Sunday, January 29, 2012

Chapter 2: The Predicate Calculus

GL states that the "function of any representation scheme is to capture... the critical features of a problem domain and make that information accessible to a problem-solving procedure." (AI, 37)

In other words, representations are abstractions of a problem domain which can be used to solve or learn more about them. One such representation language, predicate calculus (PC), captures the properties and relations between things in a domain from which to reason. PC offers formal semantics and sound and complete inference rules.


2.1 The Propositional Calculus

I'm choosing to not outline this section as I mostly skimmed through it. It presents a general review of propositional calculus which can be found in any intro-level course on logic or C.S. math foundations.


2.2 The Predicate Calculus (PC)

PC allows us access to the individual components of assertions. Instead of "it rained on tuesday" being contained in the atomic component P of Propositional Calculus, we can make it into a predicate statement like weather(Tuesday, rain). In this format we now have a relationship between between the day and the weather. With inference rules we can then discover new expressions by manipulating previous ones.

So I guess predicate calculus lets us fit information, like a problem domain, into a formal system while still preserving the relations among its members. It also allows variables to be used and quantified. More on this next...

2.2.1 The Syntax of Predicates and Sentences
  • Symbol - irreducible syntactic element. Symbols are used to denote objects, properties, or relations They may represent either variables, constants, functions, or predicates. I guess symbols are the "atomic" elements of PC.
  • Improper Symbol - used to constructed well-formed expressions. These are parentheses, commas, and periods.
  • Function - map one or more elements in a set (domain) into a unique element of another set (range)
  • Atomic Sentence - predicate of arity n followed by n terms enclosed in parentheses and separated by commas
  • Predicate - names a relationship between zero or more objects in the world. True of False.
A predicate relation is defined by its name AND its arity.

2.2.2 A Semantics for the Predicate Calculus
Predicate calculus semantics provide a formal basis for determining the truth value of well-formed expressions. Remember: constants, variables, and predicates are "mapped" onto objects and relations in the domain of discourse. They represent them. The truth of relationships in the domain determines the truth of the corresponding expressions. So PC is just our way of "viewing" the domain; this is why it's so important to map it correctly - we want our expressions to accurately reflect what they represent.

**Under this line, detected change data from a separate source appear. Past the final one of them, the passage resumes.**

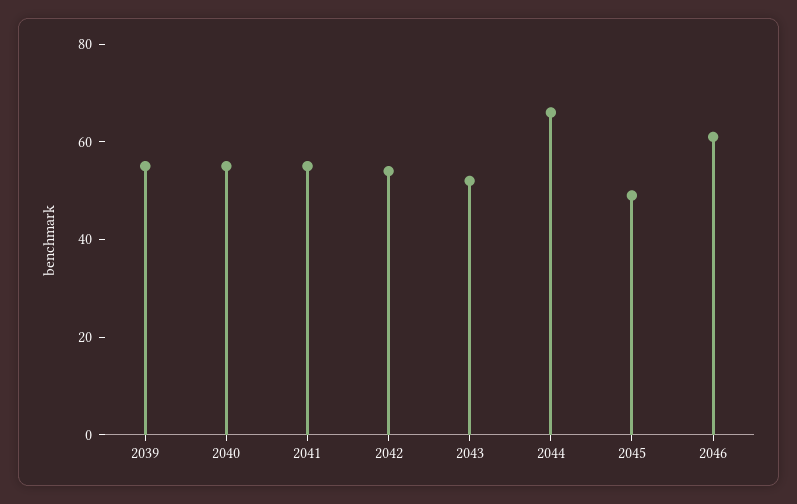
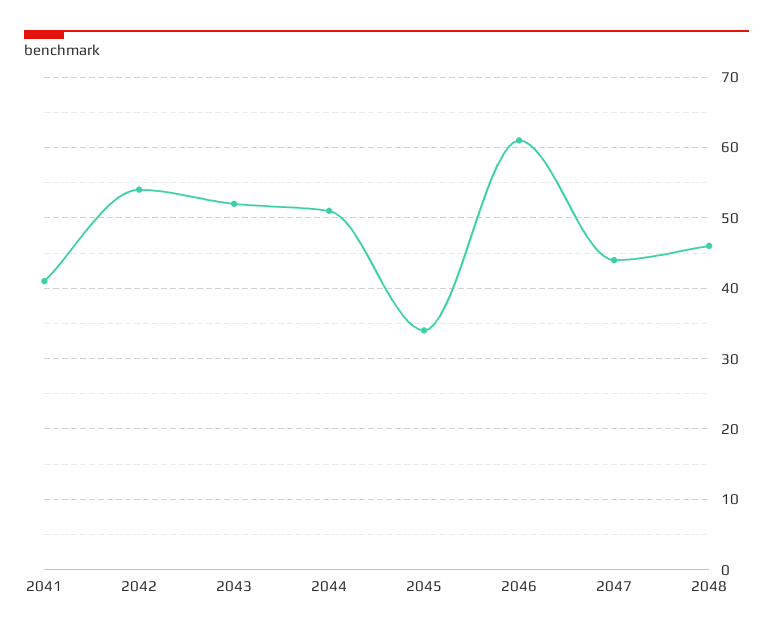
2039: 55 -> none
2040: 55 -> none
2041: 55 -> 41
2044: 65 -> 51
2045: 50 -> 34
2047: none -> 44
2048: none -> 46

Interpretation - An interpretation over a nonempty set (Domain) maps the elements of D onto constant, variable, predicate, and function symbols of a PC expression. As I recall, an interpretation must ensure all expressions in the given set are true.

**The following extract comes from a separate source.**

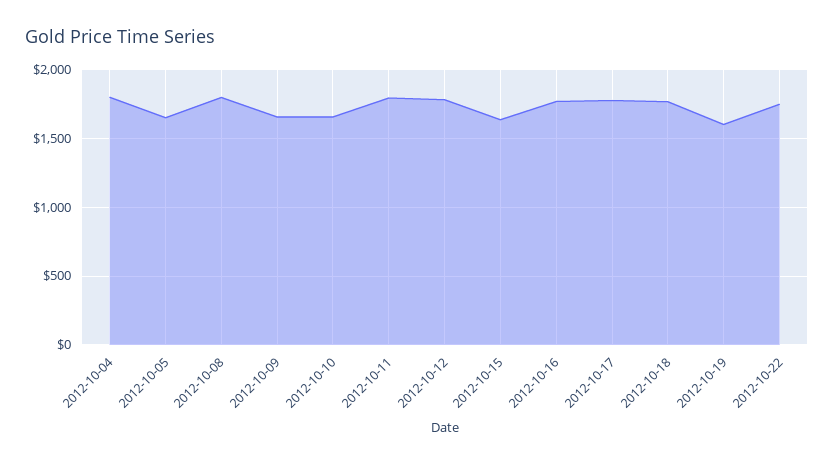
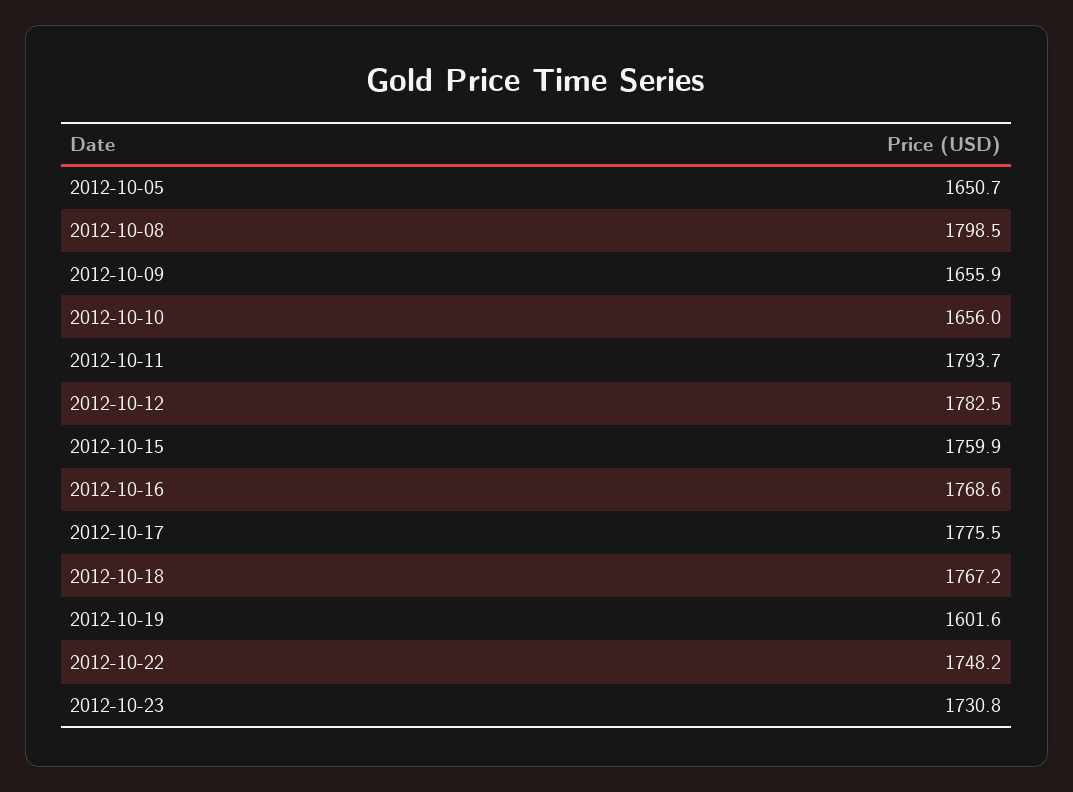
2012-10-04: 1800 -> none
2012-10-15: 1650 -> 1759.9
2012-10-23: none -> 1730.8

In PC variables can be quantified existentially or universally. Under the given interpretation, a subset of the constants of D can be substituted for a variable.

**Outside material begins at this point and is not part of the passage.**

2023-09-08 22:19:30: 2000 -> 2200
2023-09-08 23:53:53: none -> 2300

PC is considered undecidable because it has universal quantification; i.e. it can be computationally impossible to test all the substitutions for a universally-quantified variable.

2.2.3 A "Blocks World" Example of Semantic Meaning
An example predicate calculus description of a blocks world:
  • on(c,a)
  • on(b,d)
  • ontable(a)
  • ontable(d)
  • clear(b)
  • clear(c)
  • hand_empty
and an example rule, describing when a block is clear:
\/X (!EY on(Y,X) -> clear(X))
This is read as: "For all X, if there is no Y such that Y is on X, then X is clear."

(Note: I haven't spent time figuring out how to use symbols in blogger so for now I'm using approximations.)


2.3 Using Inference Rules to Produce PC Expressions

2.3.1 Inference Rules
The semantics of PC allow us to logically infer new correct, consistent expressions from a set of true assertions. 
"An expression X logically follows from a set of expressions S if every interpretation that satisfies S also satisfies X." In other words, X logically follows if the same set of interpretations are possible with it included alongside S. Inference rules are used to determine if an expression logically follows, since the number of interpretations may be infinite!

Inference rules:
  • produce new sentences based on the syntactic form of given logical assertions.
  • are sound if the sentences it produces all logically follow from the set its operating on.
  • are complete if it can produce every sentence that logically follows from a set. (e.g. Modus ponens)

2.3.2 Unification
Unification determines the substitutions needed to make two PC expressions match. For this to work, all variables must be universally quantified. Existentially quantified variables may be eliminated by replacing them with appropriate constants (to make them True). 

Unify pseudo-code on page 69.

(Attribution: these entries are my notes and reflections on George Luger's Artificial Intelligence: Structures and Strategies for Complex Problem Solving. Some of what I write here may be direct from the text. In other words, if something you read strikes you as profound, original, or interesting, I probably didn't write it.)